* **Task details**: Look through the entries below, please, and copy every line with the word "added".

Edit tracking data:
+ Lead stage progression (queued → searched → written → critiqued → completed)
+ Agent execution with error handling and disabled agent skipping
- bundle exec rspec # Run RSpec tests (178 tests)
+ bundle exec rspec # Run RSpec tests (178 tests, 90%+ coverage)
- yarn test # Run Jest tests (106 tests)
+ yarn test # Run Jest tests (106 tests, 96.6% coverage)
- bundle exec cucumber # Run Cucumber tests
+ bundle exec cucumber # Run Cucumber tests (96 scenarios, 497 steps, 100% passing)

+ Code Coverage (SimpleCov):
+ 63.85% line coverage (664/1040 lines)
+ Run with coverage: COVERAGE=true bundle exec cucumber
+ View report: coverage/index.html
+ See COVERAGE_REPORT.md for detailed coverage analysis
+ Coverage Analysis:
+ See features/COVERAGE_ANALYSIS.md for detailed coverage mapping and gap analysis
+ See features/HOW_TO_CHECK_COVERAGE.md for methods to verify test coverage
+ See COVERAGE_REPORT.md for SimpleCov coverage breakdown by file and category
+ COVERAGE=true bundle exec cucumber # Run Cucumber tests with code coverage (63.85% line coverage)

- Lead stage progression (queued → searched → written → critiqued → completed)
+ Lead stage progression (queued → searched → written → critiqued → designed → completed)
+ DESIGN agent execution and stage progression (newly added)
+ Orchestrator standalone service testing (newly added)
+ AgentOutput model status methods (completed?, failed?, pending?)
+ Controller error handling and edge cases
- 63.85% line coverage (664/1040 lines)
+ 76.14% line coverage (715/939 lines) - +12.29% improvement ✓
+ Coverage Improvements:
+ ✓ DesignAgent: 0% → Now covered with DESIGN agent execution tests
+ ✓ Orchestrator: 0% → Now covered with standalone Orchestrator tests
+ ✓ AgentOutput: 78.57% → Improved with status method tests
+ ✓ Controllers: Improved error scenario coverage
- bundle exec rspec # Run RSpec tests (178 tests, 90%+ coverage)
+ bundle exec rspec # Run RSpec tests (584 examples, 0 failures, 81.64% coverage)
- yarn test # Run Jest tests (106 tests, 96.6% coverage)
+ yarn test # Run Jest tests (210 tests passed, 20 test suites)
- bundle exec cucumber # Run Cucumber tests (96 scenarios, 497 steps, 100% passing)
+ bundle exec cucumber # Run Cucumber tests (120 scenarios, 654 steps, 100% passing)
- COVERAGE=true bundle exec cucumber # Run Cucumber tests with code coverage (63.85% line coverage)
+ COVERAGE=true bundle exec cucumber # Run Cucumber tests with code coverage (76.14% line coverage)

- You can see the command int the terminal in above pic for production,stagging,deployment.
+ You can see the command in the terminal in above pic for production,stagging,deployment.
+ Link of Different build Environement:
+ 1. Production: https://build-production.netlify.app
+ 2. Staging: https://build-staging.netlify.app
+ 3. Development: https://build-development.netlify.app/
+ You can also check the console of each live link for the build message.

* **Reply to the exercise**:
+ DESIGN agent execution and stage progression (newly added)
+ Orchestrator standalone service testing (newly added)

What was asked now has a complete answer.